**Task**
The records that follow are to be transcribed exactly.

(Beginning of Data shown)

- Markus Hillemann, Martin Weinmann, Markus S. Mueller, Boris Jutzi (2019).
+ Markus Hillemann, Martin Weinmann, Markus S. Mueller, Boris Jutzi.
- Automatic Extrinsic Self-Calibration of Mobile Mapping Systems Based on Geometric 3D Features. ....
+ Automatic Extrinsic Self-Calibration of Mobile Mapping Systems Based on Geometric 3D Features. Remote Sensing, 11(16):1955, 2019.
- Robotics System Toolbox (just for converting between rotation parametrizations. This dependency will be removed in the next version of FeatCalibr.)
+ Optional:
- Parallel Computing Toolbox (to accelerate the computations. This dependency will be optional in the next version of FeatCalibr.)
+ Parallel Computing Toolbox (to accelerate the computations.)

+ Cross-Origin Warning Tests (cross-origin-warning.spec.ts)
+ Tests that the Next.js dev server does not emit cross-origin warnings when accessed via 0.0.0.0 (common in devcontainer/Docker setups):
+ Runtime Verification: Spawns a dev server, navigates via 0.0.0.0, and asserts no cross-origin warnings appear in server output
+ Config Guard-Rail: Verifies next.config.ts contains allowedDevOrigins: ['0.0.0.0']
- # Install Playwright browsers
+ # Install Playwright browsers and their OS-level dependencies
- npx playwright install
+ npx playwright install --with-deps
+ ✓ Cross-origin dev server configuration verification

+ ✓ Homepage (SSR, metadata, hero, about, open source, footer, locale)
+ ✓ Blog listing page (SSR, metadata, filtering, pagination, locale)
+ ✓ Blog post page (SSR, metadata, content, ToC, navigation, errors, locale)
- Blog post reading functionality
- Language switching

(End of Data shown)

**The completed task**
- Markus Hillemann, Martin Weinmann, Markus S. Mueller, Boris Jutzi (2019).
+ Markus Hillemann, Martin Weinmann, Markus S. Mueller, Boris Jutzi.
- Automatic Extrinsic Self-Calibration of Mobile Mapping Systems Based on Geometric 3D Features. ....
+ Automatic Extrinsic Self-Calibration of Mobile Mapping Systems Based on Geometric 3D Features. Remote Sensing, 11(16):1955, 2019.
- Robotics System Toolbox (just for converting between rotation parametrizations. This dependency will be removed in the next version of FeatCalibr.)
+ Optional:
- Parallel Computing Toolbox (to accelerate the computations. This dependency will be optional in the next version of FeatCalibr.)
+ Parallel Computing Toolbox (to accelerate the computations.)

+ Cross-Origin Warning Tests (cross-origin-warning.spec.ts)
+ Tests that the Next.js dev server does not emit cross-origin warnings when accessed via 0.0.0.0 (common in devcontainer/Docker setups):
+ Runtime Verification: Spawns a dev server, navigates via 0.0.0.0, and asserts no cross-origin warnings appear in server output
+ Config Guard-Rail: Verifies next.config.ts contains allowedDevOrigins: ['0.0.0.0']
- # Install Playwright browsers
+ # Install Playwright browsers and their OS-level dependencies
- npx playwright install
+ npx playwright install --with-deps
+ ✓ Cross-origin dev server configuration verification

+ ✓ Homepage (SSR, metadata, hero, about, open source, footer, locale)
+ ✓ Blog listing page (SSR, metadata, filtering, pagination, locale)
+ ✓ Blog post page (SSR, metadata, content, ToC, navigation, errors, locale)
- Blog post reading functionality
- Language switching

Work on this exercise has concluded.